→ EXERCISE PROMPT:
Begin at the line below that contains "order date: 2020-11-18 -> 2020-11-23" and write out every line from there to the end of the entries, exactly.

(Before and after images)
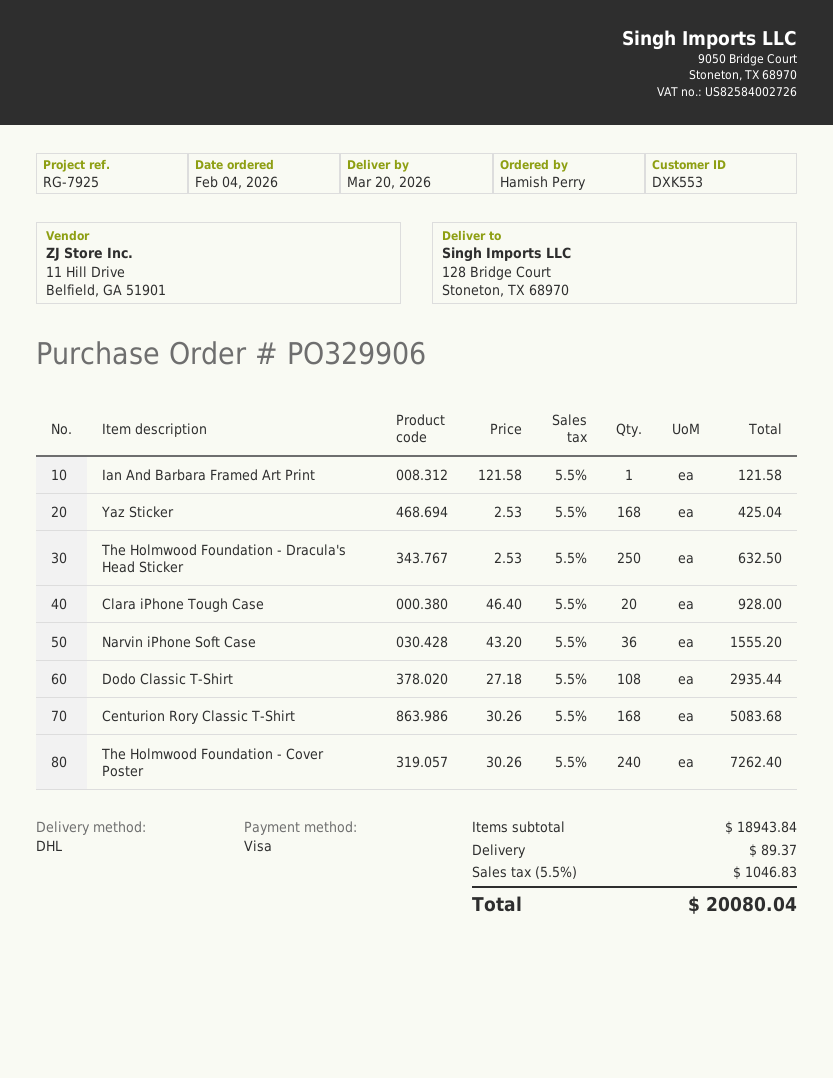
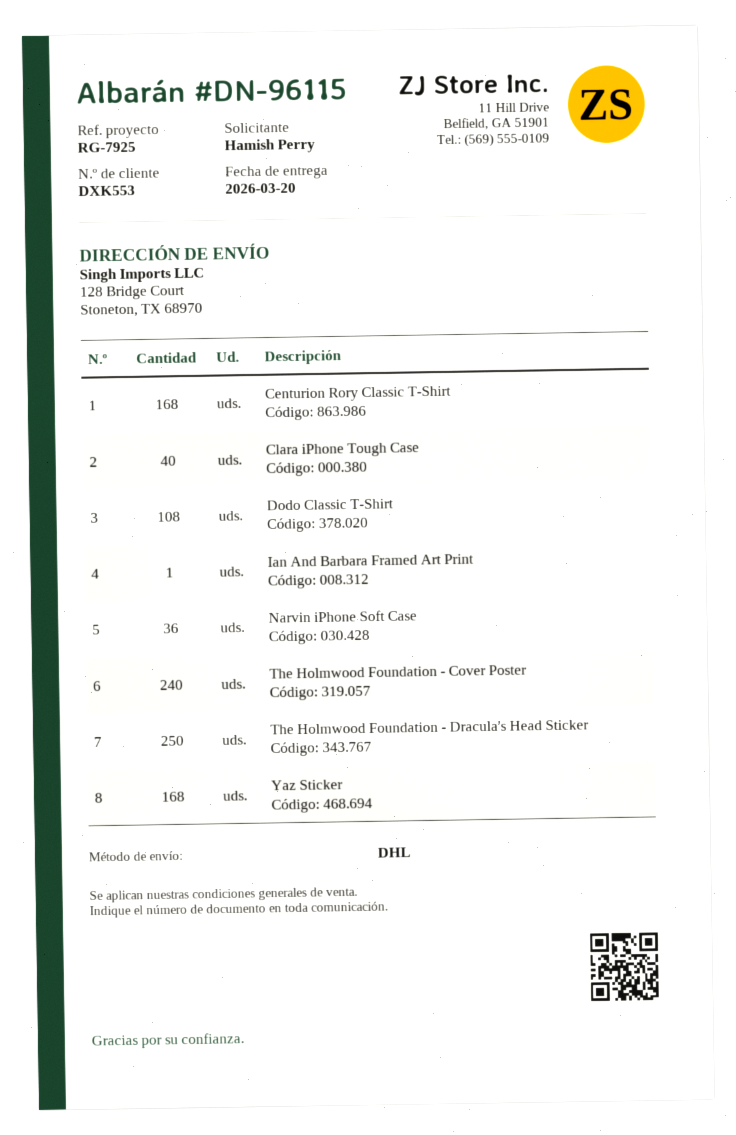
Clara iPhone Tough Case: 20 -> 40

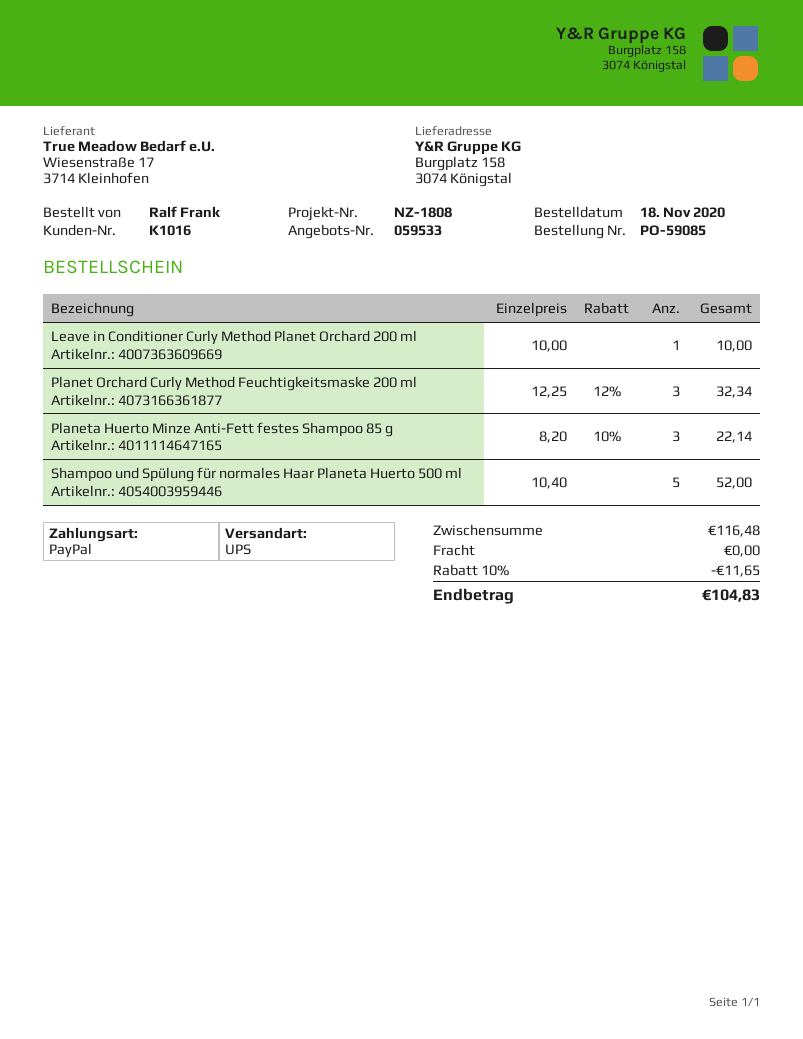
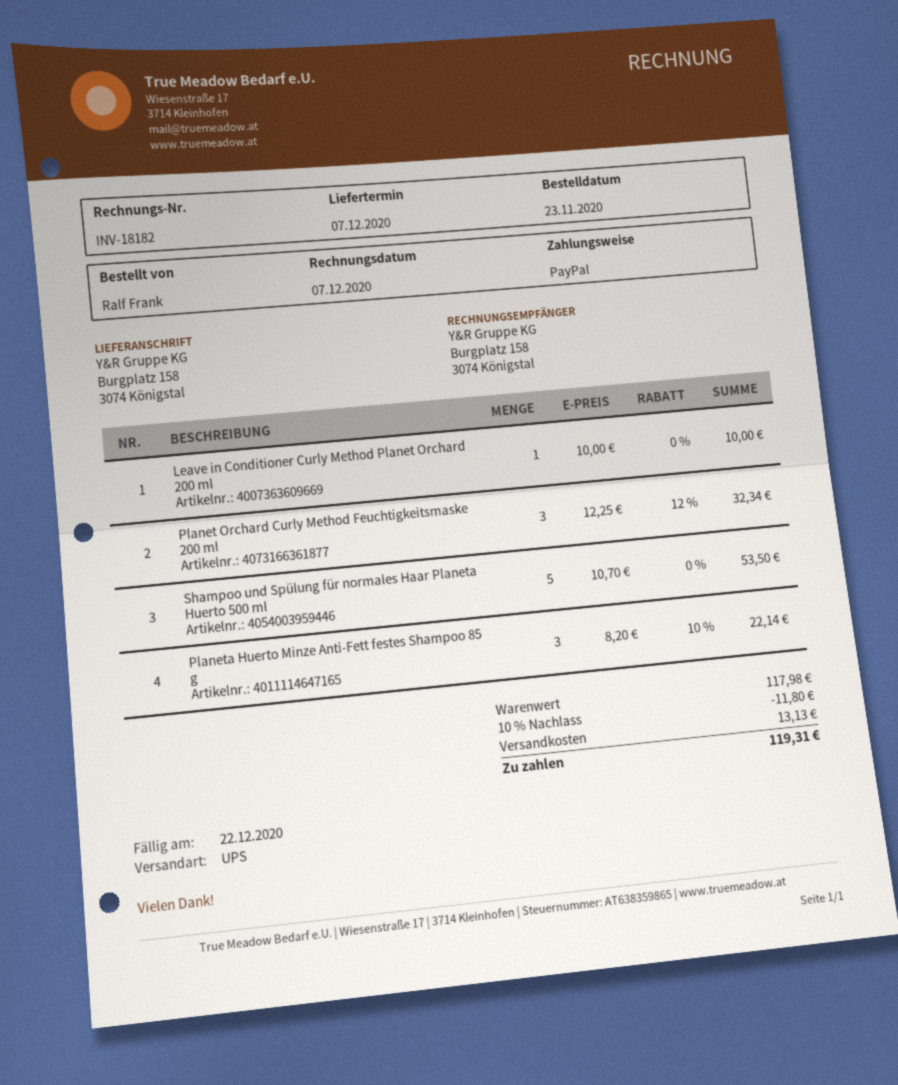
order date: 2020-11-18 -> 2020-11-23
Shampoo und Spülung für normales Haar Planeta Huerto 500 ml: 5 x 10.40 = 52.00 -> 5 x 10.70 = 53.50
subtotal: 116.48 -> 117.98
discount: 10% = 11.65 -> 10% = 11.80
shipping: 0.00 -> 13.13
total: 104.83 -> 119.31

→ WRITTEN RESPONSE:
order date: 2020-11-18 -> 2020-11-23
Shampoo und Spülung für normales Haar Planeta Huerto 500 ml: 5 x 10.40 = 52.00 -> 5 x 10.70 = 53.50
subtotal: 116.48 -> 117.98
discount: 10% = 11.65 -> 10% = 11.80
shipping: 0.00 -> 13.13
total: 104.83 -> 119.31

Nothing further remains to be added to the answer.